Rich Text Format was originally a Microsoft specification, but it is an open format that is used by many word processors to exchange text and format information in an application-independent way. Nearly all current word processors will read and edit an RTF file, and, like HTML, it can also be edited as plain text.

TXT

TXT is a generic extension used for any plain text file, regardless of the character set. Thus, while most of our .TXT files contain ASCII, some contain ISO-8859 or Big-5 or Unicode.

TeX (Format for typesetting and math)

TeX (pronounced “tech”–the “X” is actually the Greek letter chi) is a public domain format created by Donald Knuth for typesetting, though it can also be used for normal printing and viewing. It is the standard way to handle math texts and other documents containing a lot of technical symbols, since it has really good support for them. TeX consists mostly of the plain text, with instructions for how it is to be displayed. This is compiled into DVI format (see above) which can be rendered onto any device, like a printer or screen, by a program that is aware of the device’s capabilities. Most commonly, TeX is compiled into PDF formats for viewing. The Comprehensive TeX Archive Network www.ctan.org is the best place to start looking for TeX-related programs for your platform.

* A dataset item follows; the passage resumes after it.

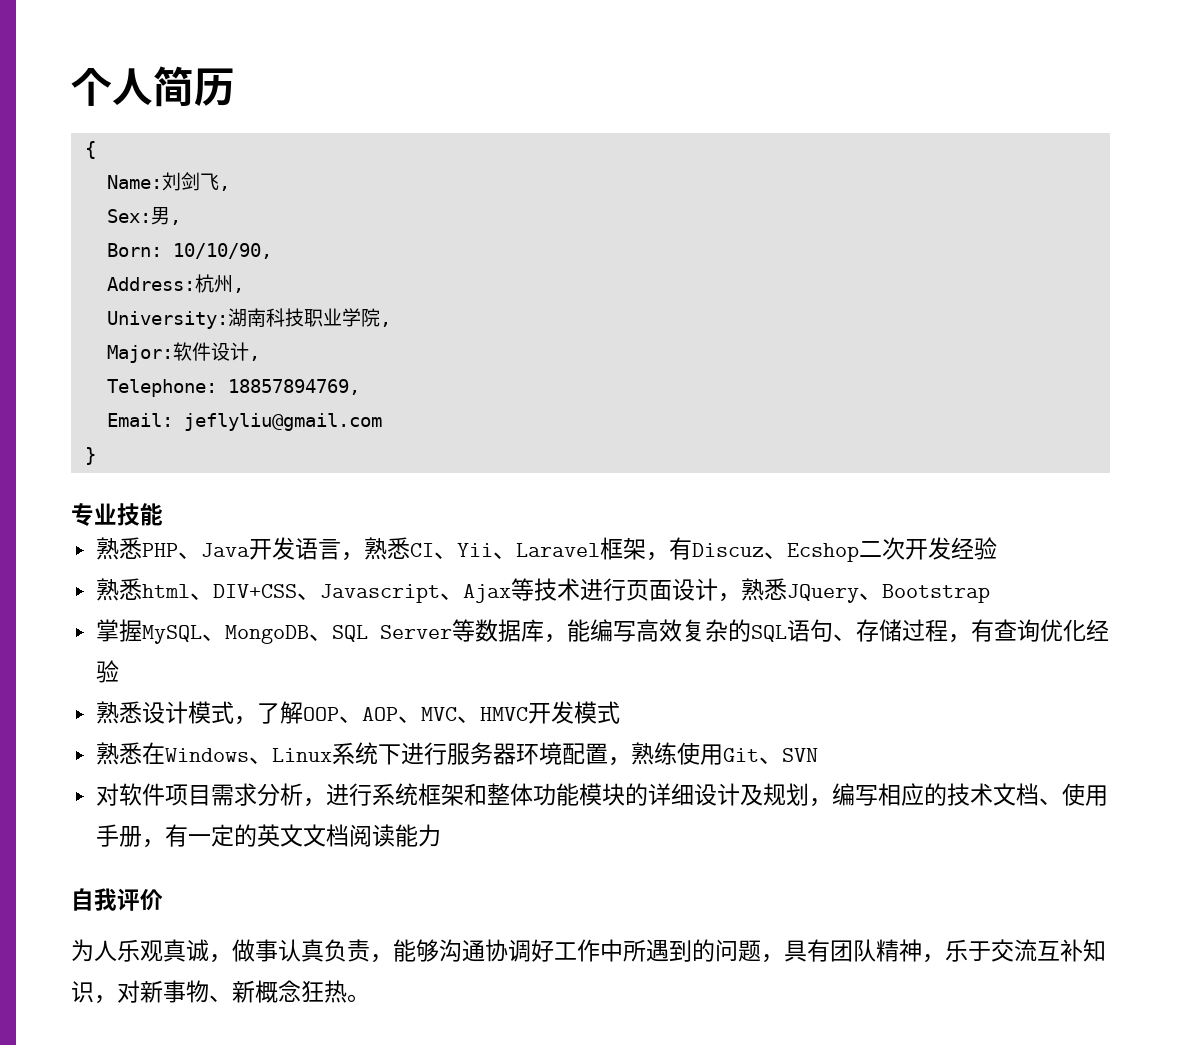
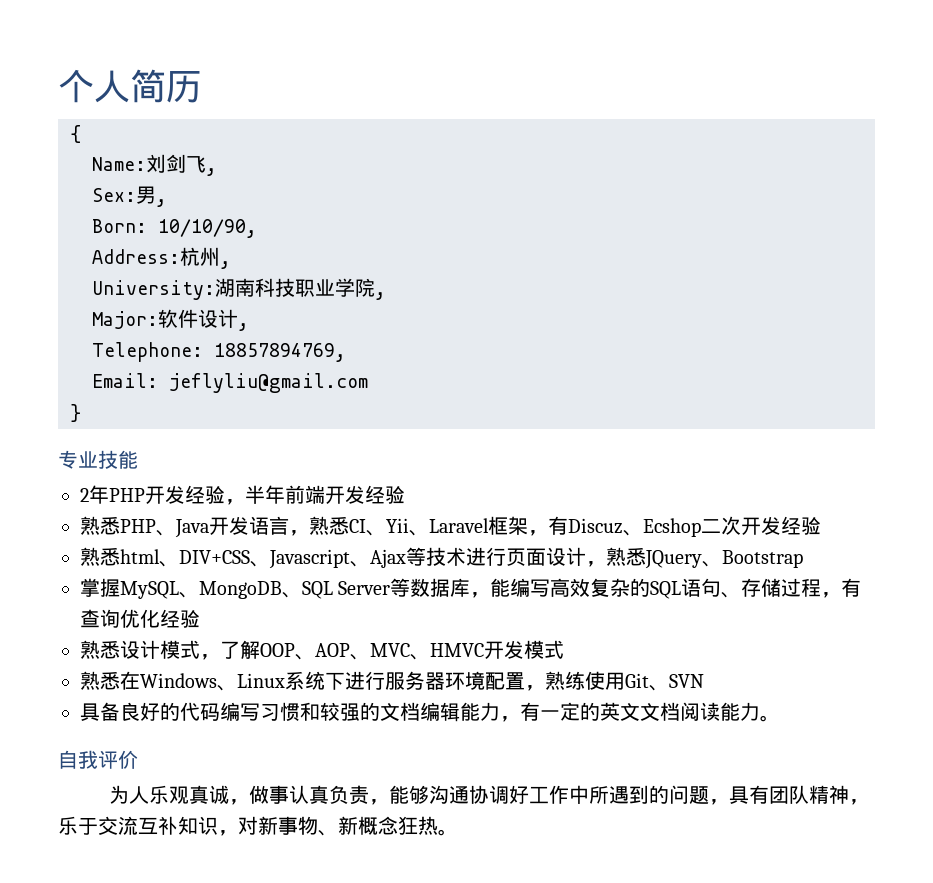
(163, 514) none -> [80,485,405,505] // 2年PHP开发经验，半年前端开发经验
[96,783,1109,807] [96,824,143,847] 对软件项目需求分析，进行系统框架和整体功能模块的详细设计及规划，编写相应的技术文档、使用手册 -> [80,702,500,722] 具备良好的代码编写习惯和较强的文档编辑能力
(442, 835) none -> [760,715,780,722] 。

Unicode/UTF-8, UTF-16, UTF-32 (Character Set)

UTF-8 is now the master format for plain text. Unicode is intended to be a single character set that can handle all of the characters in all of the languages that ever were, or ever will be. It accords with the ISO-10646 standard for the characters, but, in addition, imposes rules of implementation. UTF-8, UTF-16, UTF-32 and their variants are ways of implementing Unicode using different rules for transforming abstract code points into bytes. Unicode is steadily gaining ground, with at least some support in every major operating system, but we’re nowhere near the point where everyone can just open a text based on Unicode and read and edit it. Generally, when we do post Unicode, we use the UTF-8 transformation format of it, since that is most commonly supported. Check www.unicode.org for more.

XML (Format for … well, just about anything :-)

eXtensible Markup Language looks a bit like HTML, but whereas tags have a standard meaning in HTML, XML allows anyone to define their own set of tags and meanings using a Document Type Definition (DTD) file. Add a CSS (Cascading Style Sheets) file to that, and you have the ability to display the text according to predefined rules. Add some XSL (eXtensible Stylesheet Language) files and conversion software, and you can automagically make other formats as well. In principle, this seems to make it ideal for the storage and processing of etexts, since a suitable DTD and CSS and XSL, together with the right programs, should make it possible to produce any format of eBook automatically from an XML original. Some PG volunteers have looked at, and are looking at, ways to convert the entire archive using a satisfactory DTD; however, meantime we aren’t actually producing much XML, since most volunteers aren’t working with it, and nobody wants to start producing many XML texts until we have agreed standards. www.w3.org/XML is the definitive source for more information about XML.